We can separate join into two types

  • Inner Join -> Always return the information of the tuple that is matched on both sides. JOIN is how we can connect two tables together.
    • Equal Join ->
    • Natural Join -> Will join two tables with the same attribute name. So you don’t need to ON clause.
    • Multiway JOIN -> We can join multiple tables together based off of unique identifiers.
  • Outer Join -> represent matched tuple, and also tuples that don’t have matched value. It’ll use NULL for the non matched values.
    • Left Outer Join
    • Right "" ->

WU (11/4) #

  • What are some aggregate functions?
    • COUNT
    • SUM
    • AVG
    • MIN
    • MAX
  • Which of these functions ignores NULL values as part of its calculation.
    • SUM, AVG, MIN, MAX
    • For COUNT, to consider NULL we need to use non-generic COUNT. e.g. COUNT(salary), instead of COUNT(*).
  • When do we use GROUP BY and what does the HAVING keyword do.
    • GROUP BY will group based on a condition, but because of the cross product, we will have duplicate tuples.
    • This is why we use HAVING, to filter the output again to get rid of the duplicates.

WU (11/6) #

  • What’s the difference between inner and outer join?
    • Inner join combines tables that have matching values
      • Only displays output that has common attribute.
    • Outer join combines tables regardless of matching values.
      • Left outer join - Will display all left side tuples and possible corresponding rightside values, or NULL otherwise.
      • Right outer join - Will display all right side typles and possible matching left tuples, or NULL otherwise.
  • GROUP BY purpose?
    • To partition relations into subsets

Ch 14: Basis of Functional dependencies and Normalization for Relational Databases. #

Normalization -> It’s the formal guideline to discern whether a certain design is good or not.
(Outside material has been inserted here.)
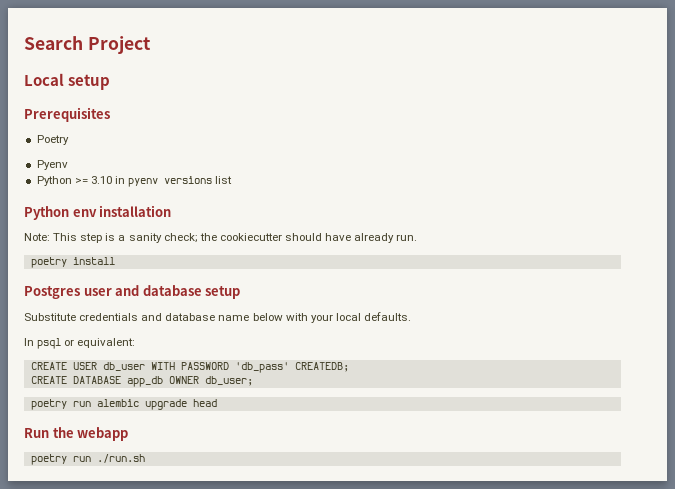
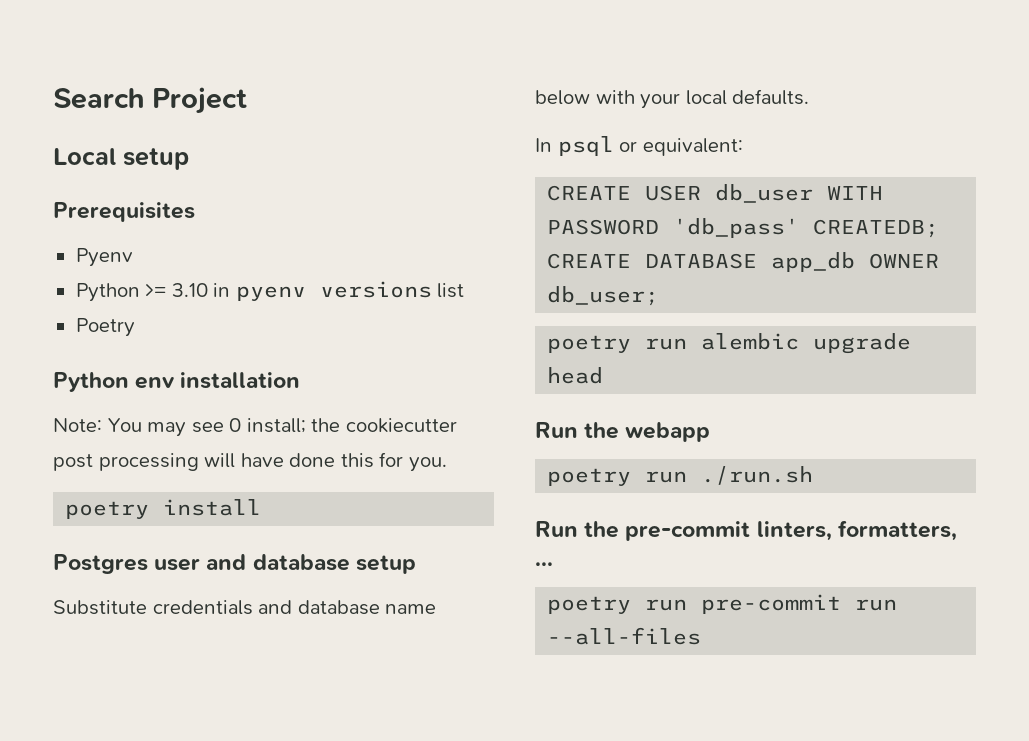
[36,135,69,145] // Poetry -> (195, 212) none
(233, 180) none -> [75,318,135,337] // Poetry
[53,233,418,243] This step is a sanity check; the cookiecutter should have already run. -> [107,418,457,437] [53,452,447,472] You may see 0 install; the cookiecutter post processing will have done this for you.
(145, 458) none -> [535,520,957,541] [535,562,553,566] [547,594,898,614] [547,627,702,645] // Run the pre-commit linters, formatters, ... // poetry run pre-commit run --all-files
The 4 informal metrics of bad db design #

  1. Each tuple in a relation should represent a single entity or instance.
    1. The attributes of other entities should not be mixed in the same relation.
    2. Ex: Instead of having an EMP_DEPT entity that stores information of the employee and the department that they work in, it is better to separate that information into two separate tables, especially if they aren’t 1:1 and total participation.
  2. Redundant information in Tuples and Update Anomalies
    1. Redundant Information: Within a single column, if the values are NOT unique, i.e. department number, d_location, etc. it is best to put them into separate tables and match using the primary key.
    2. Anomalies:
      1. Update -> We have to change multiple tuples when we update.
      2. Insert -> We cannot insert a tuple’s information unless an employee is assigned to it.
      3. Delete -> Say we remove department number 5 attribute. We would have to remove the entire tuple that contains information that matches the department.
  3. Reduce the number of NULL values as much as possible
    1. If an attribute has frequent NULL values, it is best to create a separate table to house that information with the PRIMARY KEY
  4. Avoid the generation of Spurious (invalid) tuples.
    1. Make sure that your joins, we have one primary key, and one foreign key.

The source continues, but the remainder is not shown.